Exercise prompt:
Please write out exactly, and only, the lines from the first in the material below to the line containing "reference: PRJ-8151 -> PRJ-8150", both included.

Source material:
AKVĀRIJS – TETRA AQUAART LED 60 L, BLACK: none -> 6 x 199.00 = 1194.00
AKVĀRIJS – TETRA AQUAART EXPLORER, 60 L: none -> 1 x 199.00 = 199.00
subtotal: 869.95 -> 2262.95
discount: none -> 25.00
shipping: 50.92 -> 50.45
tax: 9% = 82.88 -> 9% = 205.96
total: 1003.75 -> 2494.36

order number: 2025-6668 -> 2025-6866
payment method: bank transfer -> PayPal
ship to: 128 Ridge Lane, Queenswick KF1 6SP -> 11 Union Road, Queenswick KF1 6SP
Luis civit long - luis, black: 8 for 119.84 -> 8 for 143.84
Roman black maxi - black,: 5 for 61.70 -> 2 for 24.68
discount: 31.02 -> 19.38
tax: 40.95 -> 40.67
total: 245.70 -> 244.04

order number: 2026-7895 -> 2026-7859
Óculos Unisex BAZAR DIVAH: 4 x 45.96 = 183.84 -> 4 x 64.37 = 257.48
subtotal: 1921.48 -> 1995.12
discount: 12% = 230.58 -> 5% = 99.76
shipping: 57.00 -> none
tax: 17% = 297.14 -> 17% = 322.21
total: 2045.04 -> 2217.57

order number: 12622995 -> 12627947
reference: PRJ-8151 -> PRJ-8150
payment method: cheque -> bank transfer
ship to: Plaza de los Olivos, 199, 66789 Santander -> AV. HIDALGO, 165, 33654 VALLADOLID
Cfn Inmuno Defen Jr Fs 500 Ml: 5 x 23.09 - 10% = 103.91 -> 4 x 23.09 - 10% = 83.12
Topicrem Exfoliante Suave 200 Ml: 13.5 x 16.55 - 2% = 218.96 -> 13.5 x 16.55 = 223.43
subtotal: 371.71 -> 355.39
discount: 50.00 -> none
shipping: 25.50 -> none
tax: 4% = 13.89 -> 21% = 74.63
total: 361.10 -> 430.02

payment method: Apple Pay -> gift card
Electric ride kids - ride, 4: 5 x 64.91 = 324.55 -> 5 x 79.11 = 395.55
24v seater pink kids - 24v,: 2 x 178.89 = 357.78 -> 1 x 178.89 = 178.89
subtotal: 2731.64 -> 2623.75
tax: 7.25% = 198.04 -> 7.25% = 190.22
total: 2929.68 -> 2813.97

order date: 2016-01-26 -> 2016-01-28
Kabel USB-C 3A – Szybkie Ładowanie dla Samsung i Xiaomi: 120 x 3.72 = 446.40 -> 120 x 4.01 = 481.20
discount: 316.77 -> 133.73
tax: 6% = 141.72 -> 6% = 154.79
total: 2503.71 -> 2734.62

Your solution:
AKVĀRIJS – TETRA AQUAART LED 60 L, BLACK: none -> 6 x 199.00 = 1194.00
AKVĀRIJS – TETRA AQUAART EXPLORER, 60 L: none -> 1 x 199.00 = 199.00
subtotal: 869.95 -> 2262.95
discount: none -> 25.00
shipping: 50.92 -> 50.45
tax: 9% = 82.88 -> 9% = 205.96
total: 1003.75 -> 2494.36

order number: 2025-6668 -> 2025-6866
payment method: bank transfer -> PayPal
ship to: 128 Ridge Lane, Queenswick KF1 6SP -> 11 Union Road, Queenswick KF1 6SP
Luis civit long - luis, black: 8 for 119.84 -> 8 for 143.84
Roman black maxi - black,: 5 for 61.70 -> 2 for 24.68
discount: 31.02 -> 19.38
tax: 40.95 -> 40.67
total: 245.70 -> 244.04

order number: 2026-7895 -> 2026-7859
Óculos Unisex BAZAR DIVAH: 4 x 45.96 = 183.84 -> 4 x 64.37 = 257.48
subtotal: 1921.48 -> 1995.12
discount: 12% = 230.58 -> 5% = 99.76
shipping: 57.00 -> none
tax: 17% = 297.14 -> 17% = 322.21
total: 2045.04 -> 2217.57

order number: 12622995 -> 12627947
reference: PRJ-8151 -> PRJ-8150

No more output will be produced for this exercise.